Here is the sequence logo predicted by the SAM server:
H = helix
E = sheet
C = loop (or coil)
The taller the letter at each position, the higher the probability of that specific secondary structure for that amino acid.
For example, the amino acid Leucine at residue 61 is highly predicted to be part of a sheet. However, the Proline at residue 30 is predicted to have an equal probability of being anything!
Looks like you might have to unravel any helices!
It seems to me - being a newbie and all - that this is exactly the kind of thing that we should not pay attention to as human folders.
We can't beat the number crushers at Rosetta et al using statistics, our advantage is the ability to look for patterns beyond statistics.

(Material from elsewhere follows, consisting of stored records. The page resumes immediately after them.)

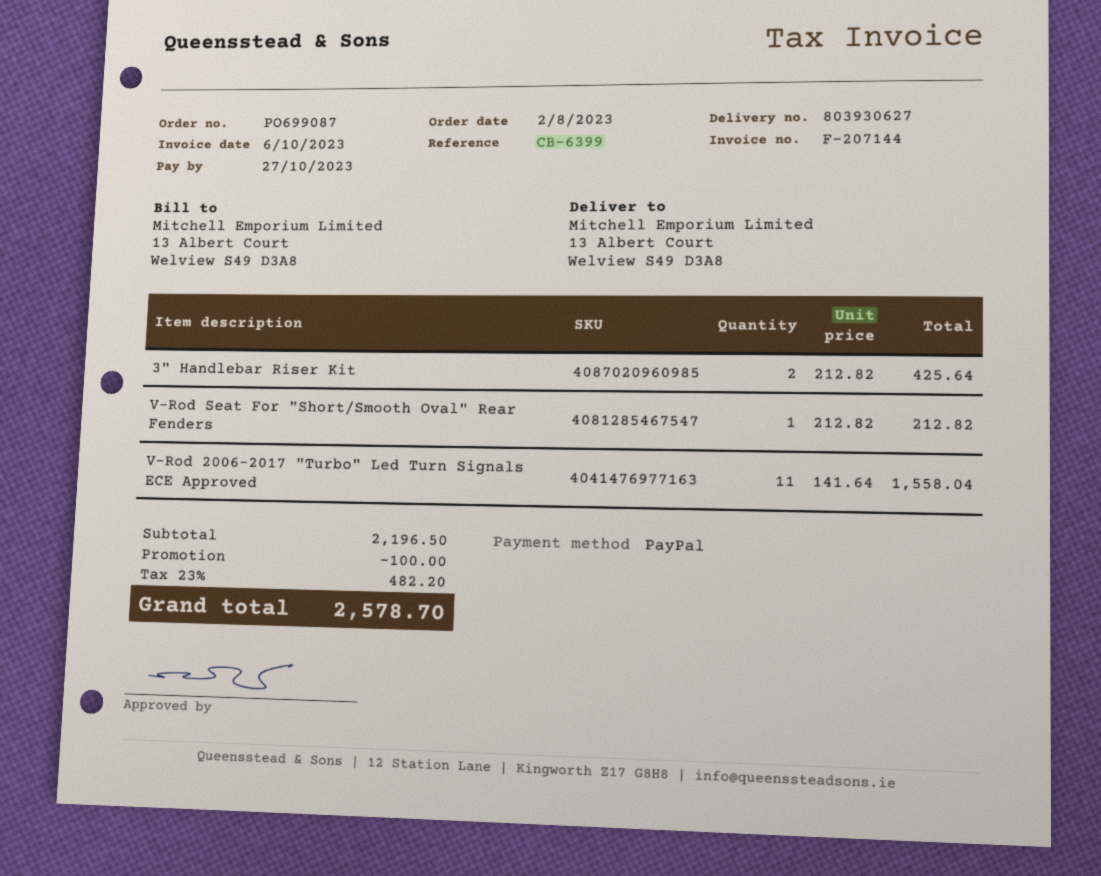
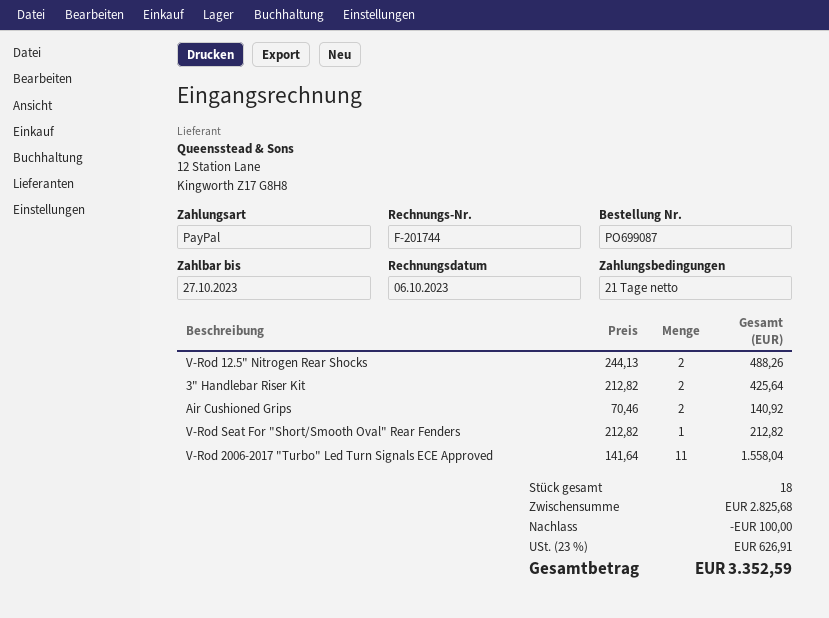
invoice number: F-207144 -> F-201744
V-Rod 12.5" Nitrogen Rear Shocks: none -> 2 x 244.13 = 488.26
Air Cushioned Grips: none -> 2 x 70.46 = 140.92
subtotal: 2196.50 -> 2825.68
tax: 23% = 482.20 -> 23% = 626.91
total: 2578.70 -> 3352.59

Essentially, we're looking for harmony and beauty, as far as this makes sense in this entirely novel discipline of visual protein folding?
Thanks for bringing this up OmniDude, this is exactly why we are running the Mini-CASP 15 - Freestyle A & B puzzles: so we can see how much the secondary structure predictions help you.
It could be the case that giving no guidance results in the best human predictions, as you say, but it could also be true that the search space is so large (which is why even all the number crushing currently done by Rosetta@home is not enough) that narrowing the search space so that humans don't have to focus on incorrect topologies might help!
We'll find out when the native structure is released!
we would like to see how well you can do without any secondary structure predictions first, and then we will post the predictions for you here.